Sentia-me um barco sem rumo, e de fato eu o era. Por descuido, desleixo, não sei precisamente, o que sei é que a maré encontrou-me desancorado, e me levou. Tornei-me então apenas um amontoado de madeira rústica, grosseira, suja.. sendo jogado de um lado para o outro. Sem dono, sem nome, sem rumo, aliás, meu rumo parecia ser apenas para cada vez mais longe do cais. Os barcos pintados, revestidos, equipados, pareciam-me seguros e úteis. Que utilidade tinha eu? Nenhuma a não ser cada vez ser mais castigado pelo sol e pelo mar revolto. Não queria ser um barco como outro, não mesmo; mas havia algo que eu queria: saber pra que então alguém teve o trabalho de me elaborar, arquitetar, construir, pregar tábua sobre tábua. Para esse fim? Para que os dias de sol intenso rachassem minhas tábuas e me fizessem estalar? Para noites interruptamente tempestuosas fazendo-me apodrecer e sacudir? Se ao menos eu pudesse parar nas mãos desse inventor novamente, talvez ele faria uns reparos e me colocaria no meu lugar de utilidade. Mas parecia ser tarde demais, percebi que já não apenas estava sendo levado, mas agora minhas corrosões, os sulcos que o sol me causaram e o apodrecimento devido às chuvas me faziam afundar.
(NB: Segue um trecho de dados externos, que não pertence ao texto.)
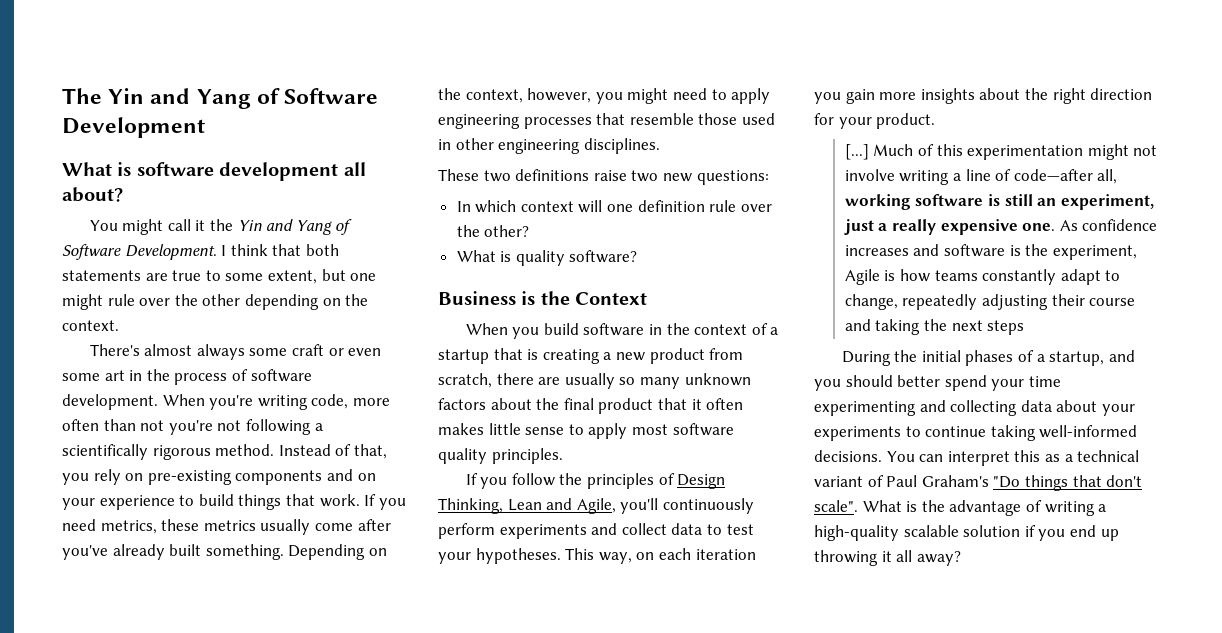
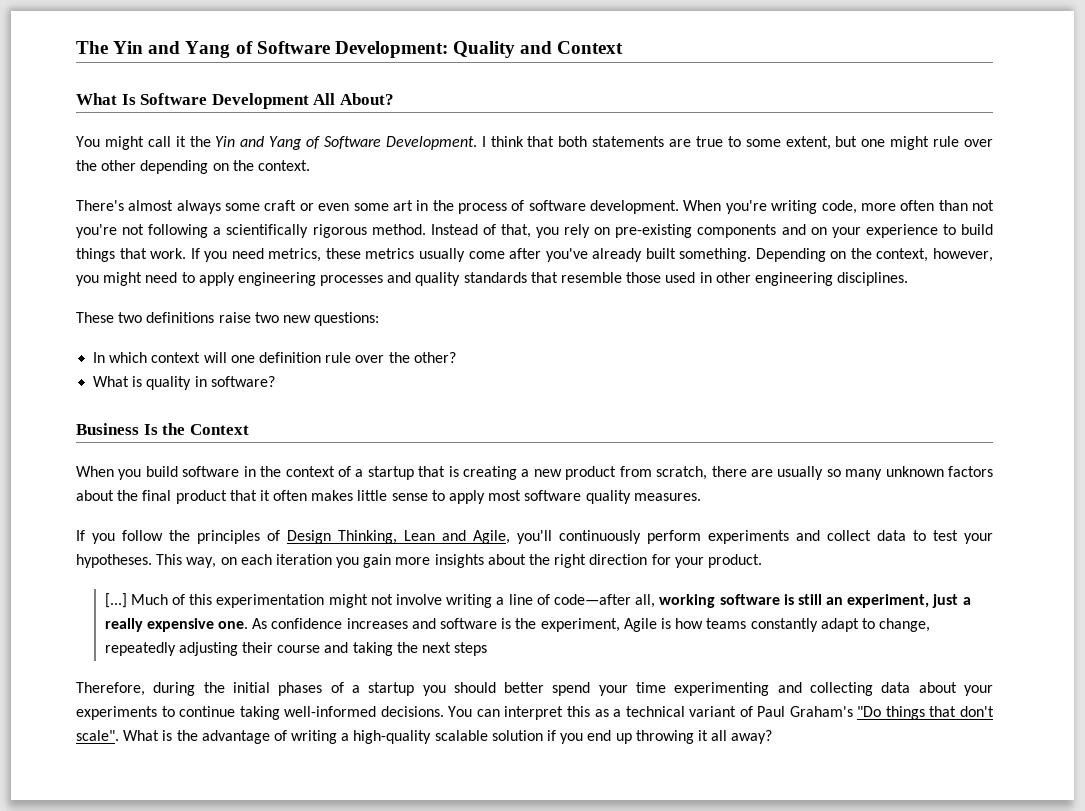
[62,117,205,138] [62,162,366,181] [62,187,123,202] Development // What is software development all about? -> [334,41,624,58] [76,93,394,109] Development: Quality and Context // What Is Software Development All About?
(592, 123) none -> [387,272,527,286] and quality standards
(565, 258) none -> [194,376,207,387] in
[521,291,536,305] is -> [143,424,158,435] Is
[491,448,563,464] principles. -> [633,493,701,501] measures.
[841,351,891,366] During -> [76,682,196,696] Therefore, during
[1049,350,1135,366] startup, and -> [368,682,415,696] startup

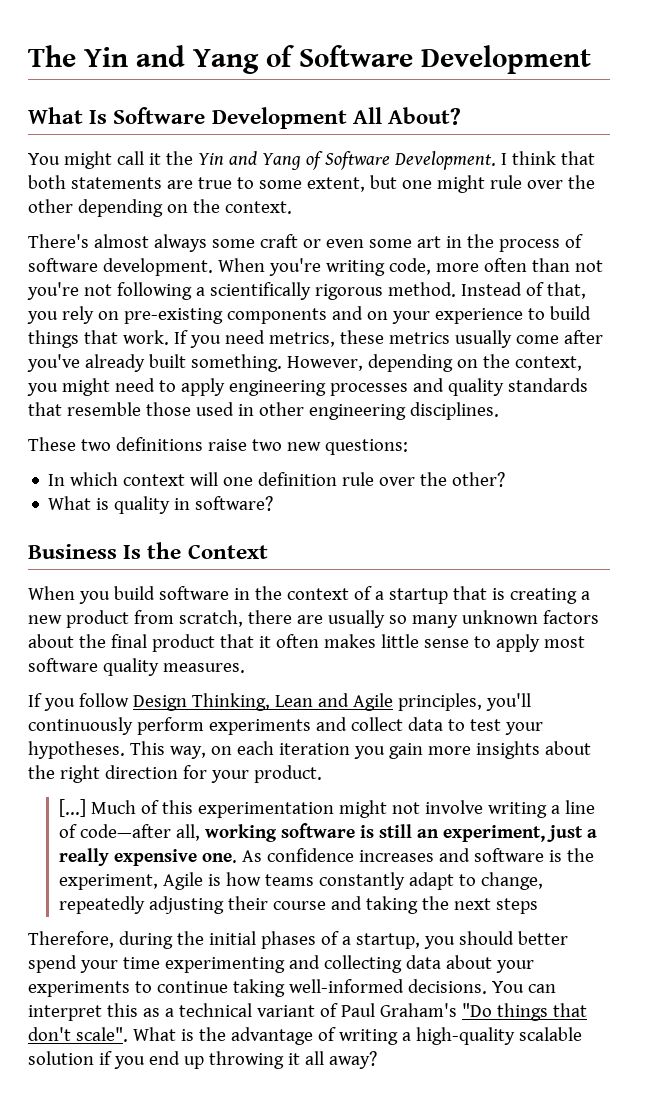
[334,41,624,58] Development: Quality and Context -> [421,45,591,74] Development
[755,248,826,262] Depending -> [286,354,453,372] However, depending
[932,248,993,262] however, -> (582, 363) none
[169,530,280,544] the principles of -> (129, 700) none
[473,530,510,544] Agile, -> [352,693,482,711] Agile principles,
[368,682,415,696] startup -> [355,933,420,949] startup,

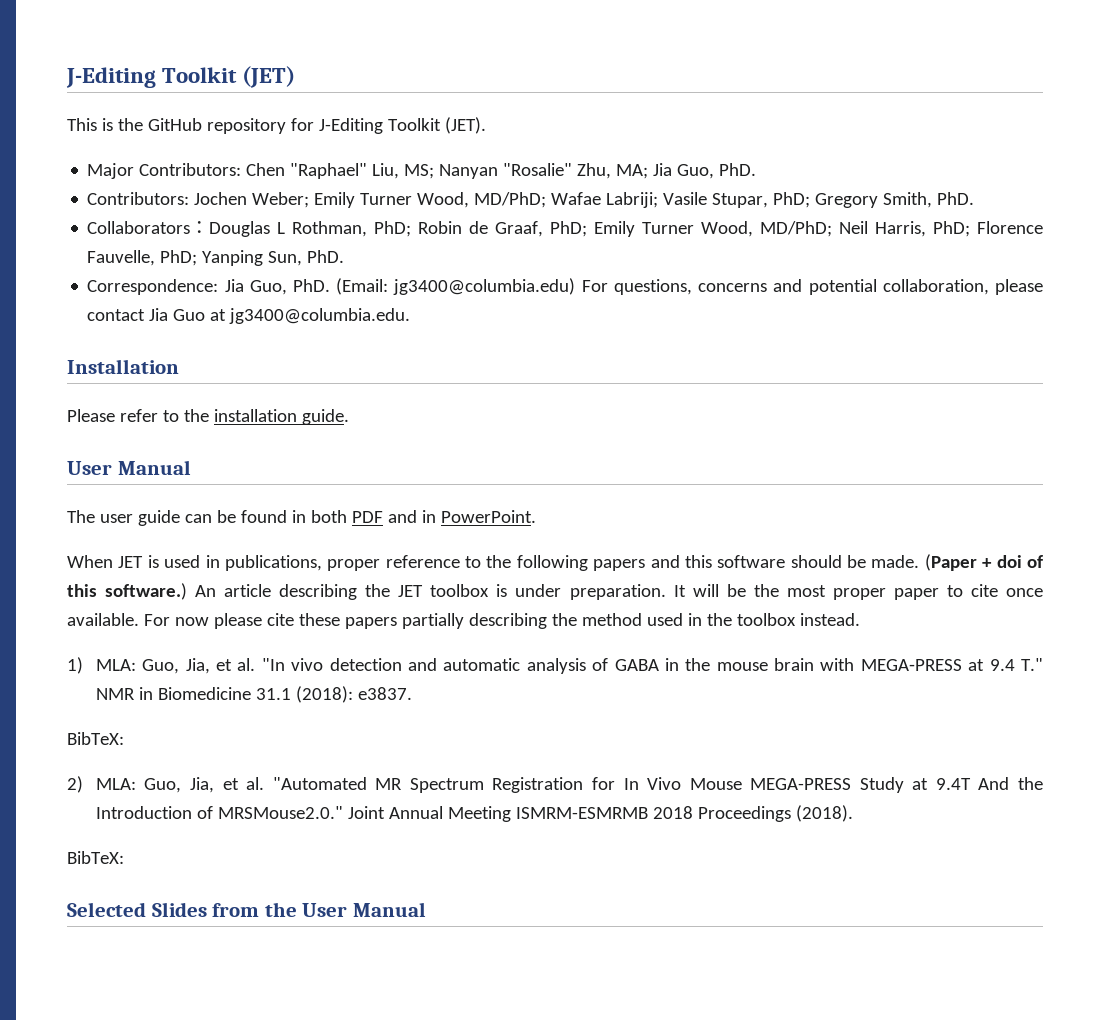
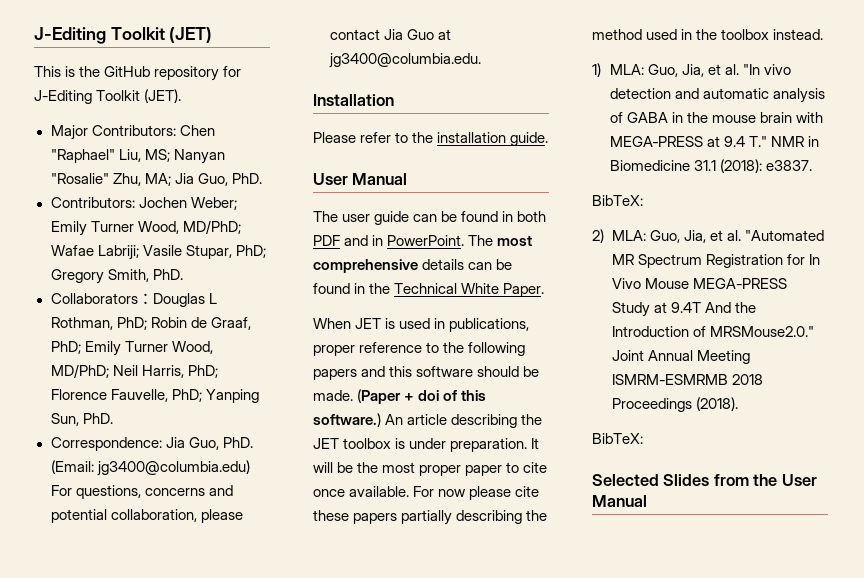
(536, 516) none -> [468,235,533,246] [313,259,513,273] [313,283,545,297] The most comprehensive details can be found in the Technical White Paper.

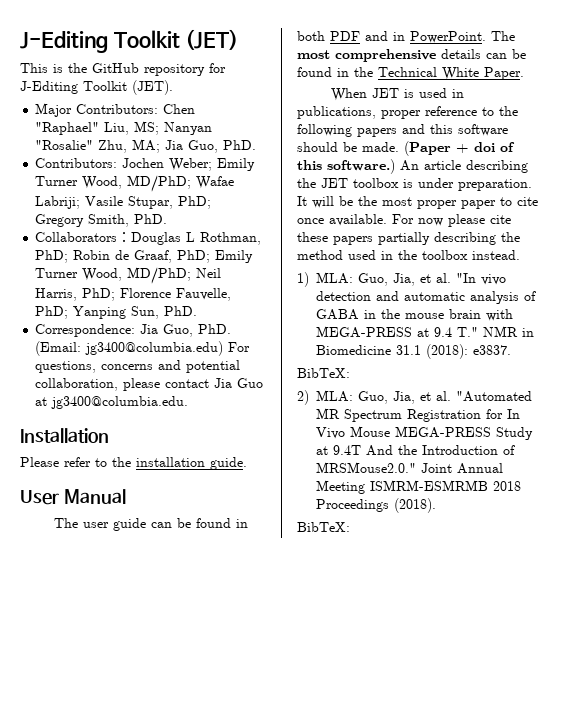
[592,474,817,486] [592,495,647,507] // Selected Slides from the User Manual -> (350, 527) none

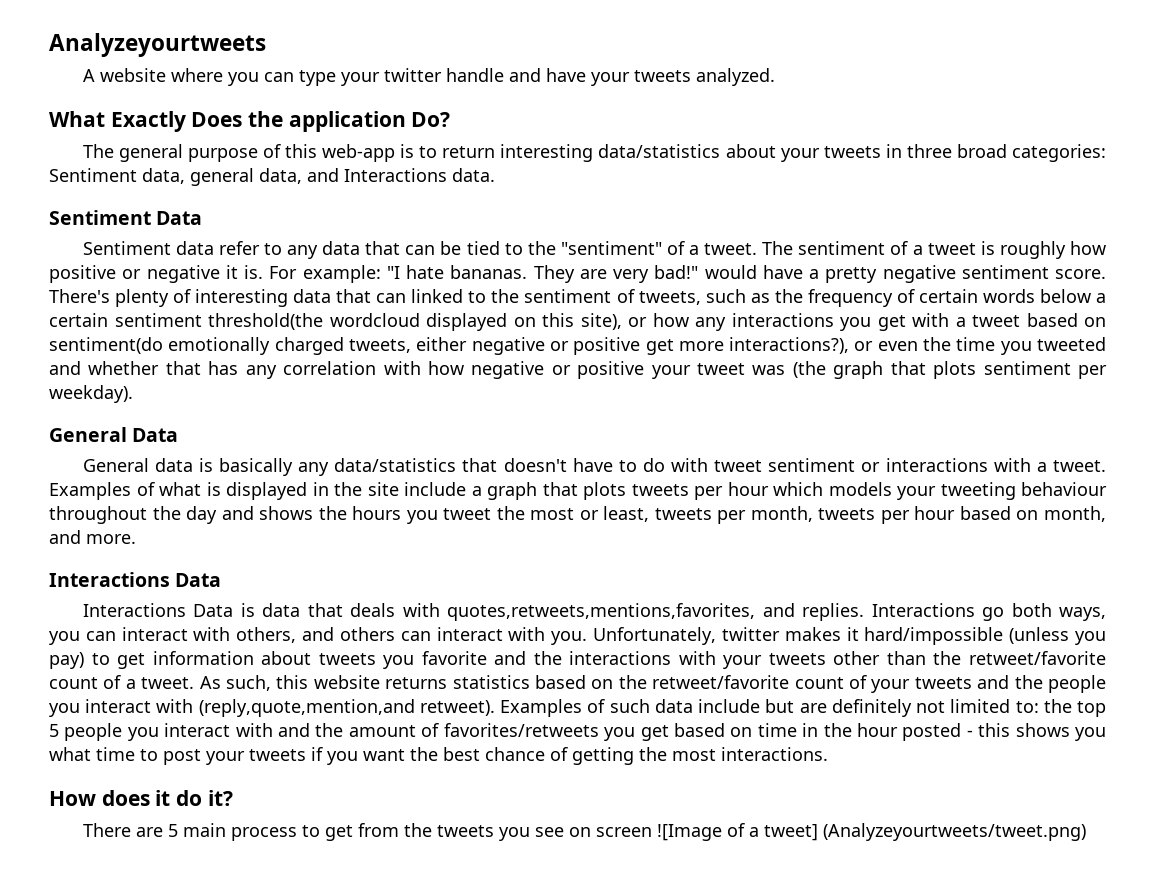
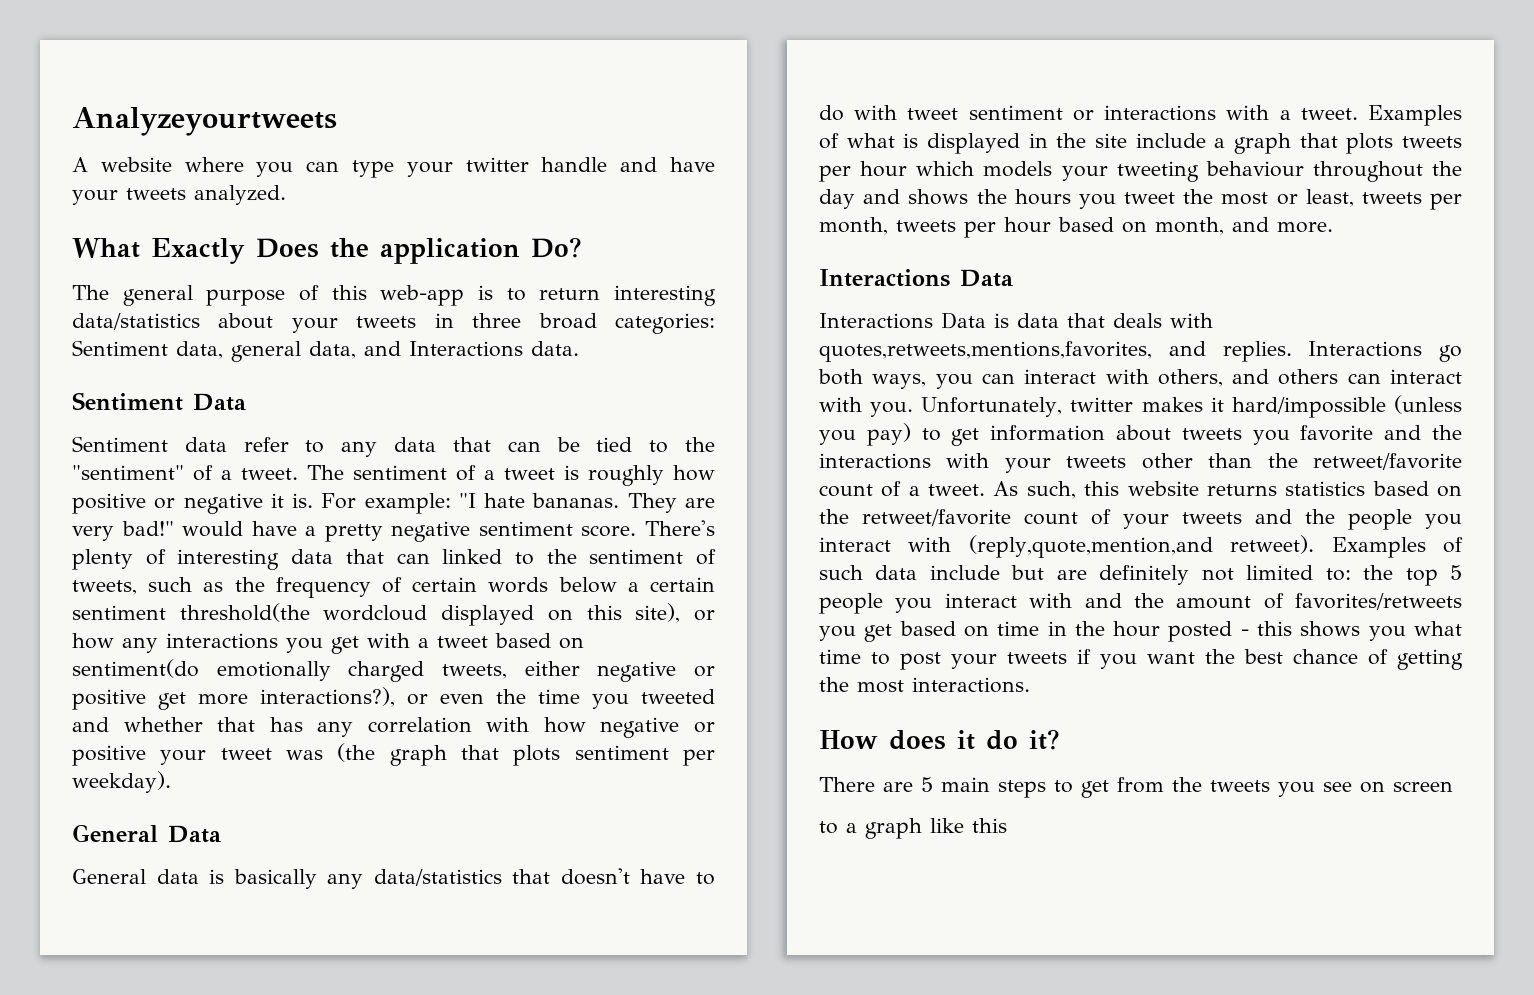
[230,827,297,841] process -> [998,780,1046,798] steps
[656,823,1086,841] ![Image of a tweet] (Analyzeyourtweets/tweet.png) -> [819,818,1007,839] // to a graph like this

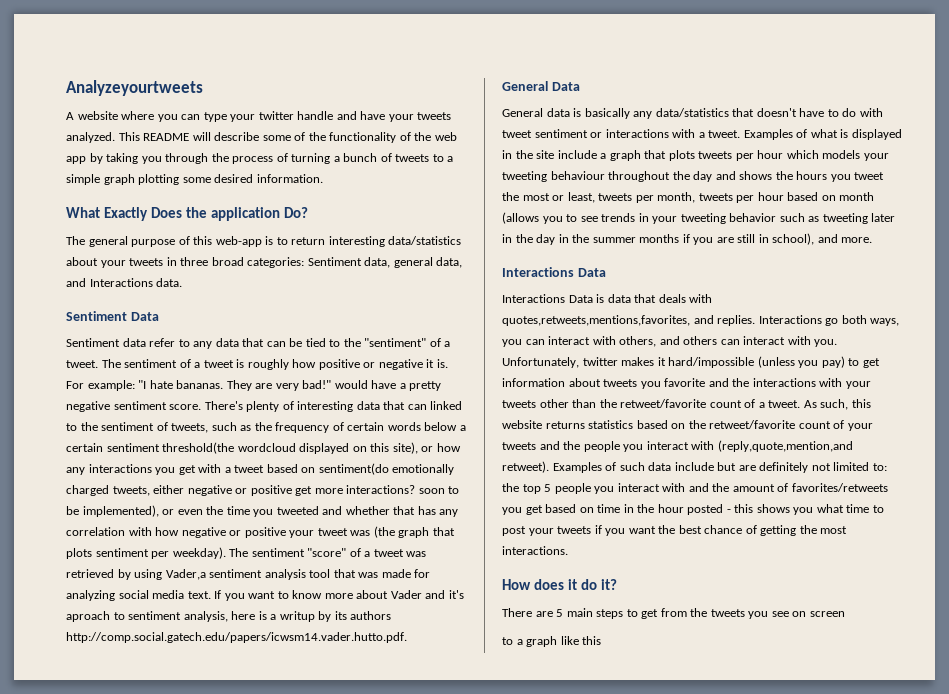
(286, 195) none -> [118,132,457,143] [66,153,454,164] [66,174,323,185] This README will describe some of the functionality of the web app by taking you through the process of turning a bunch of tweets to a simple graph plotting some desired information.
[260,687,395,707] interactions?), -> [346,485,460,494] [66,505,159,517] interactions? soon to be implemented),
(171, 782) none -> [229,548,427,557] [66,569,431,580] [66,590,464,601] [66,611,392,622] [66,632,407,643] The sentiment "score" of a tweet was retrieved by using Vader,a sentiment analysis tool that was made for analyzing social media text. If you want to know more about Vader and it's aproach to sentiment analysis, here is a writup by its authors http://comp.social.gatech.edu/papers/icwsm14.vader.hutto.pdf.
[1155,217,1224,235] month, -> [839,192,875,201] [502,212,896,224] [502,233,815,245] month (allows you to see trends in your tweeting behavior such as tweeting later in the day in the summer months if you are still in school),

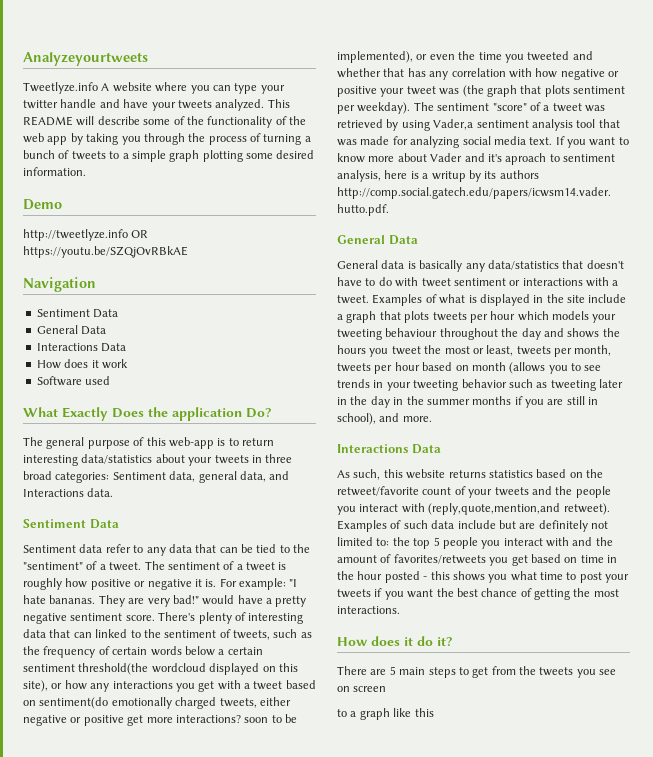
(203, 88) none -> [23,82,98,94] Tweetlyze.info
(323, 178) none -> [23,199,62,210] [23,229,149,241] [23,246,188,258] [23,277,96,292] [36,309,119,318] [36,325,107,335] [36,343,127,352] [36,359,128,369] [36,376,111,386] // Demo // http://tweetlyze.info OR https://youtu.be/SZQjOvRBkAE // Navigation // Sentiment Data // General Data // Interactions Data // How does it work // Software used
[502,294,713,303] [502,315,900,326] [502,336,838,347] [502,356,880,368] [502,378,871,389] [502,399,801,408] Interactions Data is data that deals with quotes,retweets,mentions,favorites, and replies. Interactions go both ways, you can interact with others, and others can interact with you. Unfortunately, twitter makes it hard/impossible (unless you pay) to get information about tweets you favorite and the interactions with your tweets other than the retweet/favorite count of a tweet. -> (441, 449) none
Das memórias que me restam além desses longos dias de exaustão, haviam relances de algumas boas experiências que vivi. Lembro precisamente de um homem de sandálias de couro bem surradas que por vezes sentava em mim para ensinar as pessoas, de alguns sujeitos atrapalhados que pareciam não confiar nele, de suas pescarias, risadas, creio que nenhum deles se importaria em ter um barco sem uma boa tintura como eu, eu era como eles; mas eu estava longe o bastante para ser resgatado.  Era pelo menos o que eu achava até o sujeito das sandálias de couro se aproximar remando em outro barco, e exclamar:
- Te encontrei!
Creio que toda intensidade da minha frustração anterior foi superada pela minha incompreensão. Não haviam tantos barcos úteis, bons? Por que eu? Por que ele enfrentou essa distância toda apenas para levar de volta ao cais e a utilidade esse amontoado de madeira apodrecida? E mesmo sabendo que ele não ouvia meus pensamentos, parecia que falando ao vento ele me respondia:
- Não investi tanto tempo fazendo esse camarada para ele acabar assim, tem muito trabalho e utilidade para ele, como senti falta.. É tão mais fácil remar nele, sentar bem acomodado e ensinar depois...
Se é que entendi bem, com aquele homem eu tinha minha função, meu lugar, meu valor. Se barcos suspirassem, eu certamente faria aquilo naquele momento. Aquele homem respondia todas as minhas perguntas existenciais. Minha dúvida naquele momento era outra, o que me impediria de voltar a ser sem rumo, se bastou um vento para me levar anteriormente? Sei que com ele eu estava seguro, mas me amedrontava a possibilidade de ser mais uma vez levado mar à dentro sozinho. Reconhecia-me incapaz, incapaz de salvar a mim mesmo, de manter-me seguro, incapaz de sobreviver longe do dono daquelas sandálias surradas. Fomos chegando à margem, ele desceu do barco e foi me puxando pela corrente que tinha pregado em mim. Pegou a ponta daquela corrente e prendeu em um prego bem firme. Não sei se foi o mesmo prego que mais tarde furou seus pés e mãos, mas uma coisa ficou clara naquele dia: minha incapacidade pode ser bem assegurada no poder de seus cravos. Mesmo que ele não estivesse ali presencialmente por alguns instantes, a marca visível e poderosa de seus cravos poderia-me manter seguro do perigo até sua volta.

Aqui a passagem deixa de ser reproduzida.